A major advantage of bananas in the marketplace is that they can be produced year-round; bananas are not seasonal like many other fruits. Historically, bananas were primarily a subsistence food crop.
Most popular fruit in UK in 1905!
By the end of the nineteenth century, they started being produced for export and showing up as expensive foods in international markets. Davies (1990) reported that in 1905 bananas had become the most popular fruit in the United Kingdom, ahead of oranges, apples, or tomatoes.

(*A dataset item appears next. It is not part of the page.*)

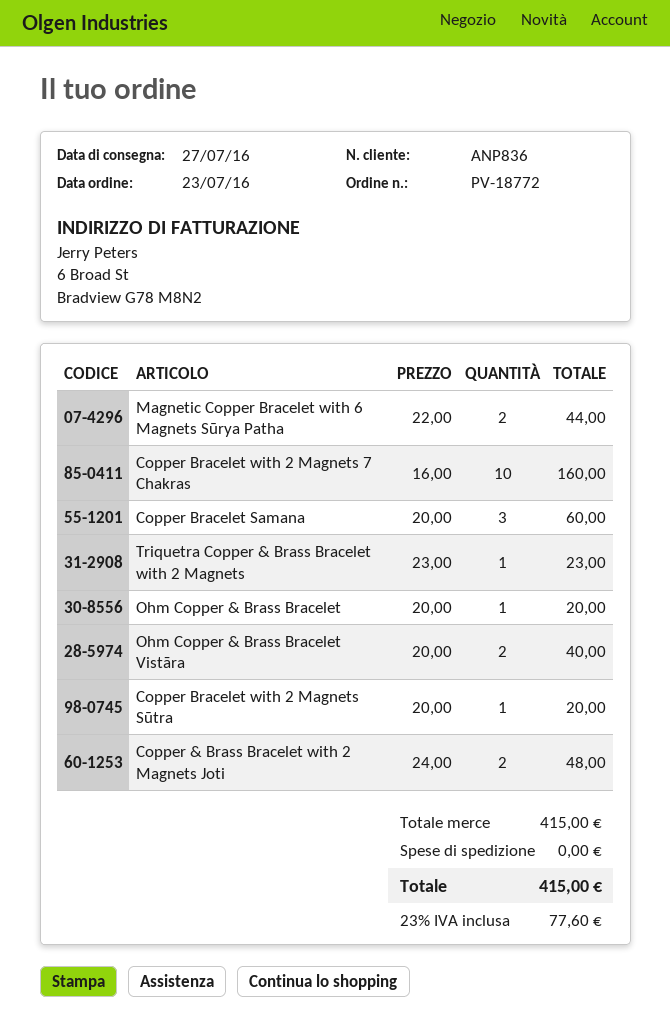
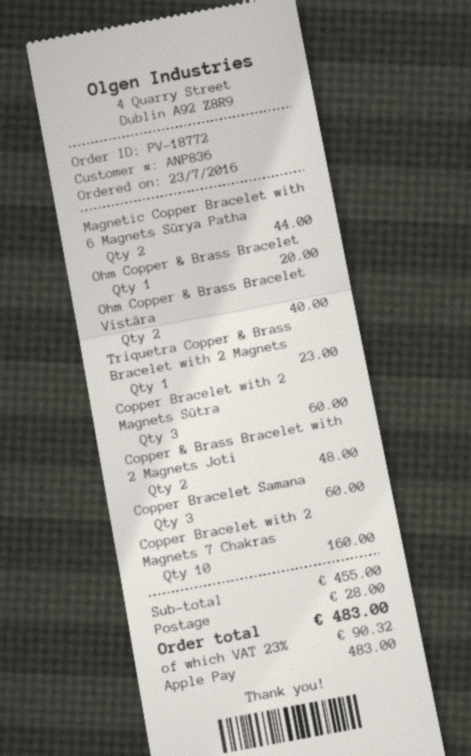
Copper Bracelet with 2 Magnets Sūtra: 1 for 20.00 -> 3 for 60.00
subtotal: 415.00 -> 455.00
shipping: 0.00 -> 28.00
tax: 23% = 77.60 -> 23% = 90.32
total: 415.00 -> 483.00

Symbol of global free trade
Market penetration has continued throughout the past century so that today bananas are considered a staple rather than a luxury food item. With the breakup of the former USSR and its allies, bananas were imported and became widely available in those formerly closed markets for the first time ever. This made bananas the symbol of open international commerce.
The biggest producers do not export
Bananas are and have always been a basic foodstuff in tropical countries. To this day the two largest banana producers do not export any bananas, and globally nearly 80% of all bananas are consumed in their country of origin.
Most bananas are produced in backyards or small plantings and are sold into local or regional markets in the producing country. The environmental impacts of this type of production are minimal.
Most bananas produced for export are grown in large, monocrop plantations. It is in these production systems that most of the environmental problems arise.